What is being asked ▸
Filter out every line below that lacks "ARMBAND", and copy the rest.

━━━━

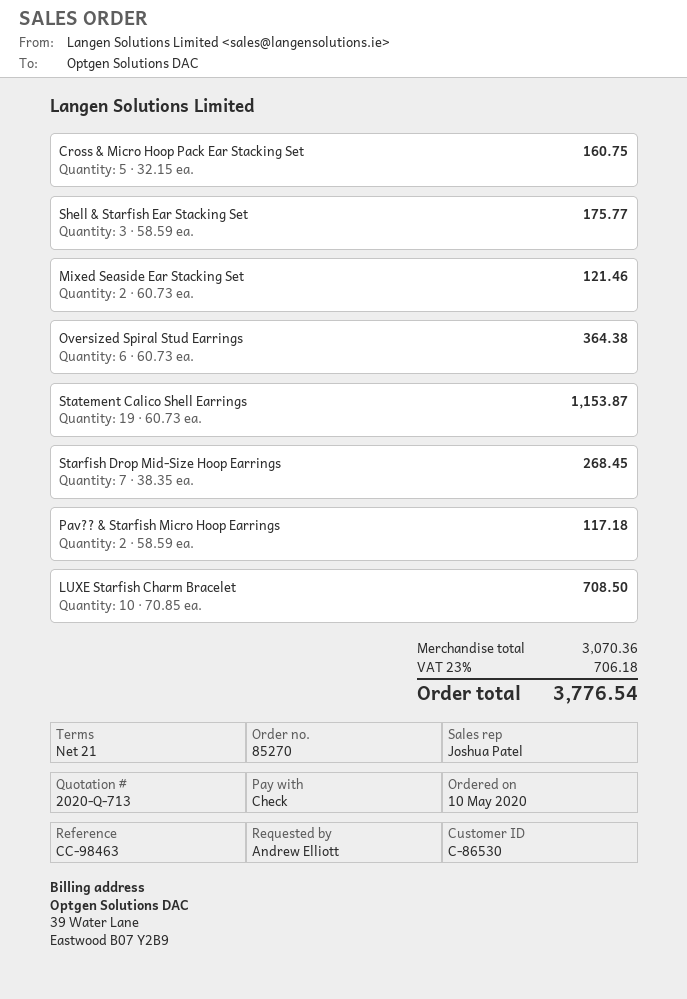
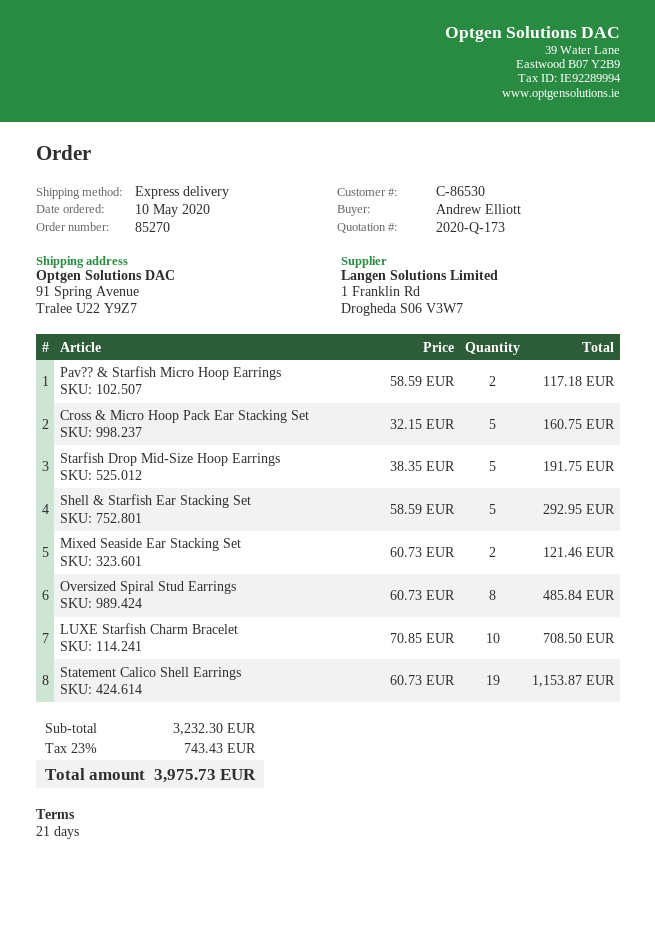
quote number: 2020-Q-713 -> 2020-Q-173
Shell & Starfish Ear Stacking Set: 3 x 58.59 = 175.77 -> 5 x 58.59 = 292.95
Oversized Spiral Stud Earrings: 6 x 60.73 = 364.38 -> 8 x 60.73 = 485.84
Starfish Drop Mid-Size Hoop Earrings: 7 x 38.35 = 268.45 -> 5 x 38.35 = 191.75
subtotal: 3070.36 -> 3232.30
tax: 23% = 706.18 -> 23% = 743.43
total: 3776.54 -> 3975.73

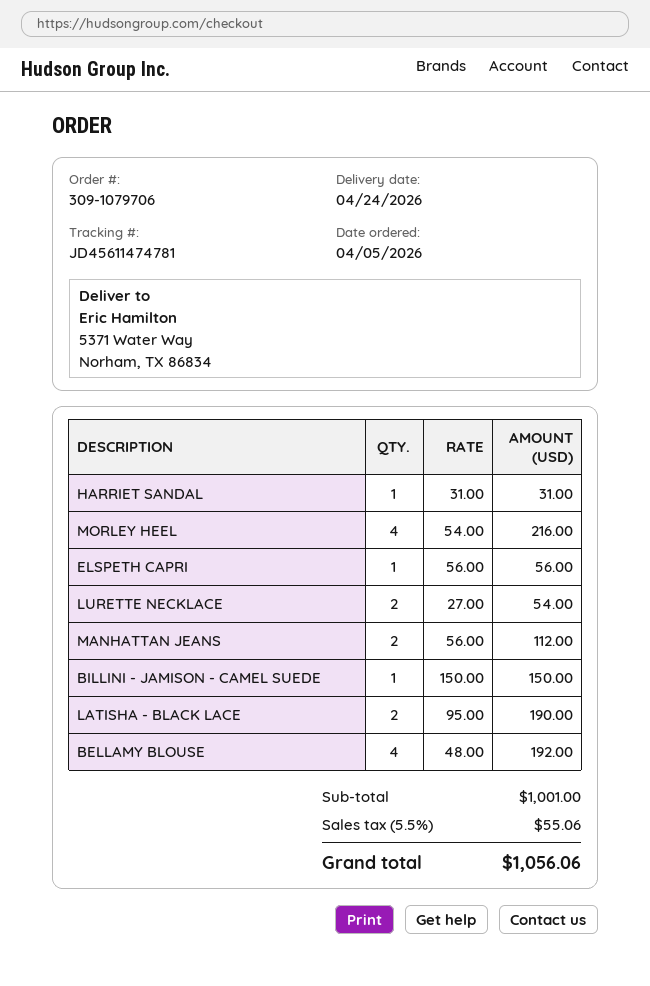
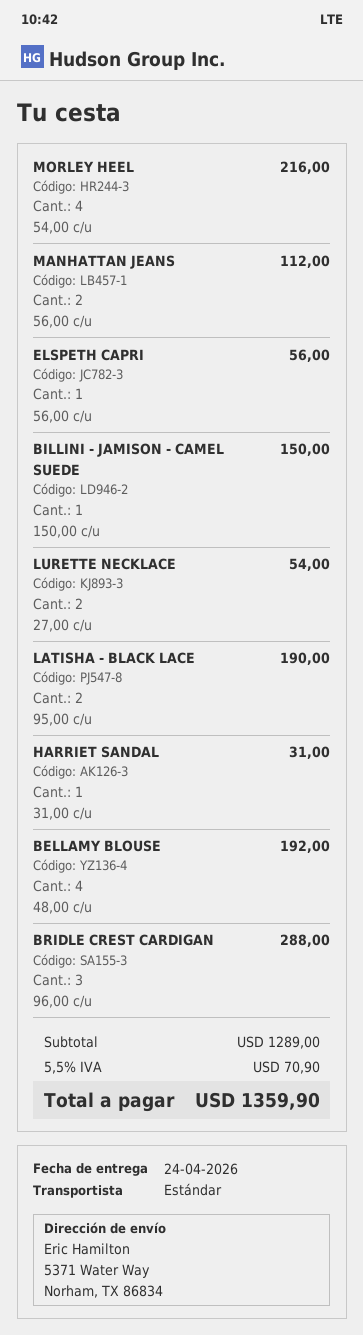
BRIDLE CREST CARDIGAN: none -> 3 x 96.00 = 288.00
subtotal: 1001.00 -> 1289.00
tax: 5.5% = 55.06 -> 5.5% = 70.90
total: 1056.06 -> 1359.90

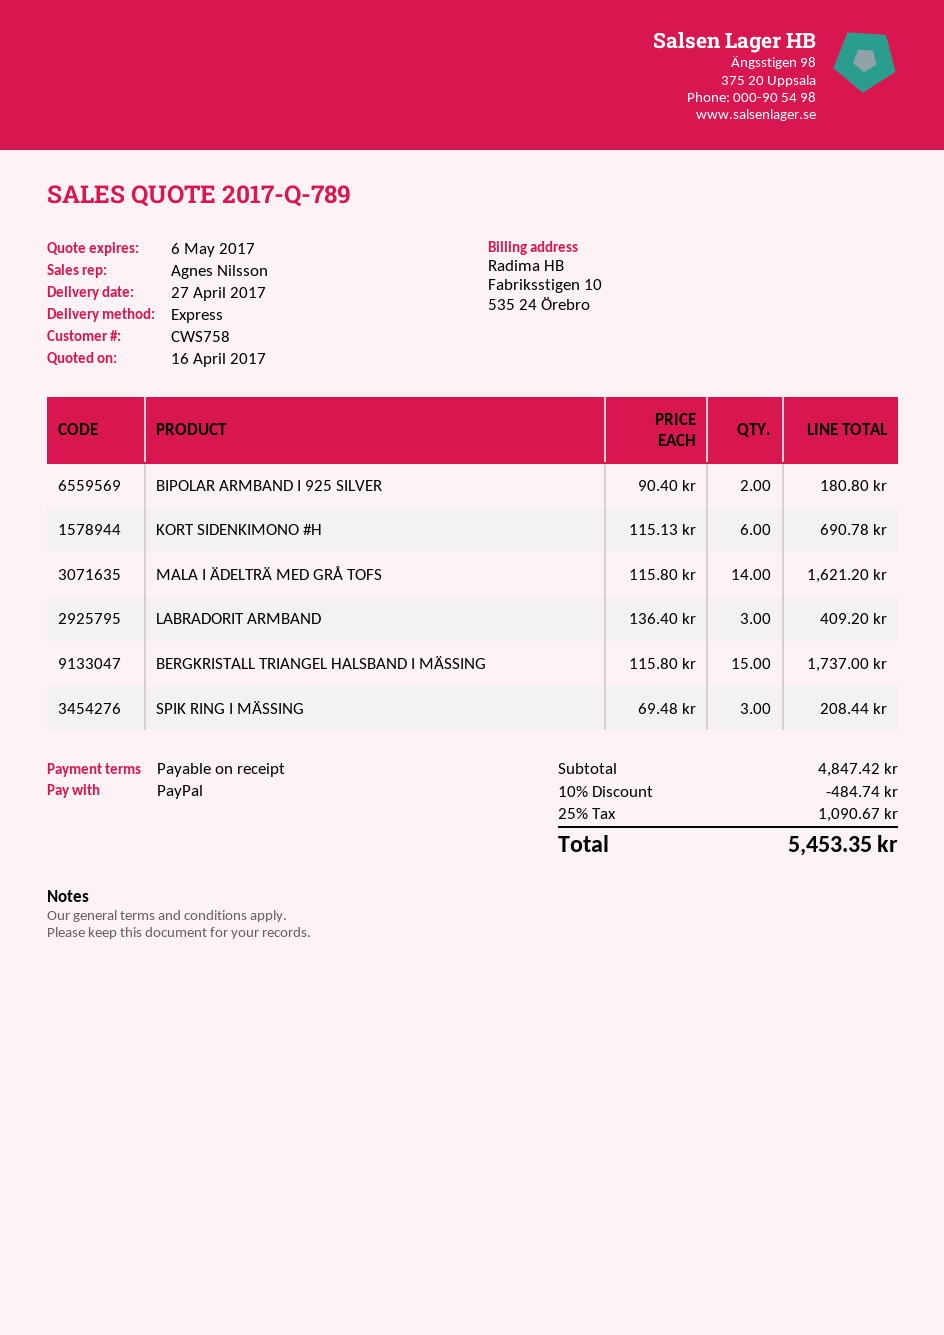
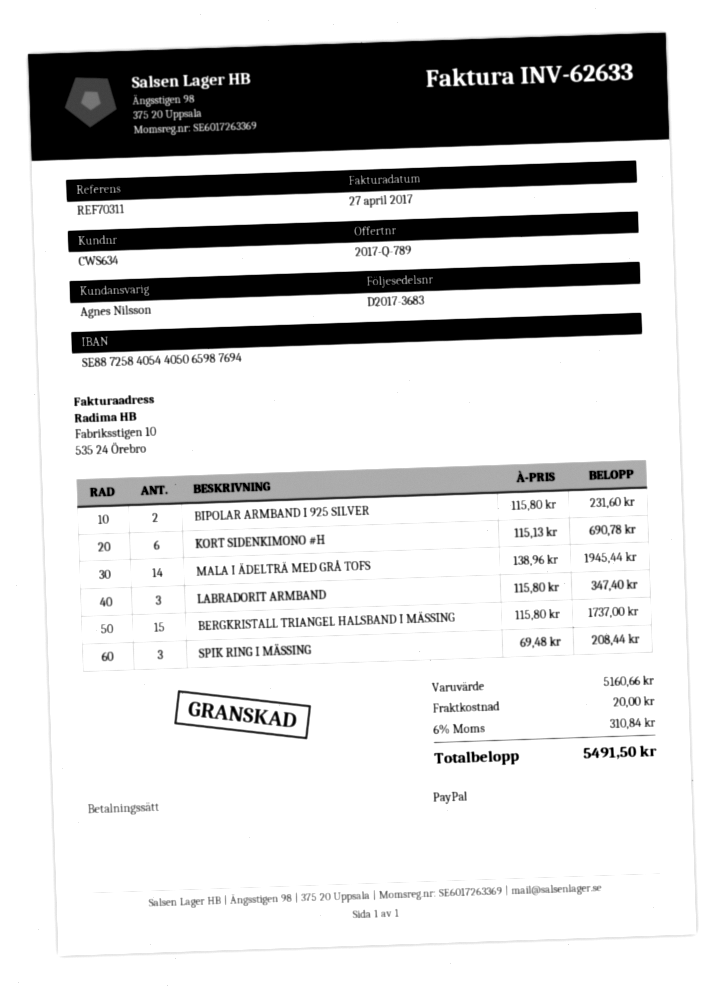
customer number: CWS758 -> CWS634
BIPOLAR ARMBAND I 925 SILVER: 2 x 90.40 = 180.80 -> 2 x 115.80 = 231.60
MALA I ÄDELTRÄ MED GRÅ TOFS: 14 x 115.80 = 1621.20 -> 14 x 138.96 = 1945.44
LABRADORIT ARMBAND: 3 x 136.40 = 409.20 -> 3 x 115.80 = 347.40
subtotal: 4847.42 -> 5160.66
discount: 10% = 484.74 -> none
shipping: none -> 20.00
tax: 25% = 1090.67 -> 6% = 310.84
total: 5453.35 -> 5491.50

━━━━

Answer below ▸
BIPOLAR ARMBAND I 925 SILVER: 2 x 90.40 = 180.80 -> 2 x 115.80 = 231.60
LABRADORIT ARMBAND: 3 x 136.40 = 409.20 -> 3 x 115.80 = 347.40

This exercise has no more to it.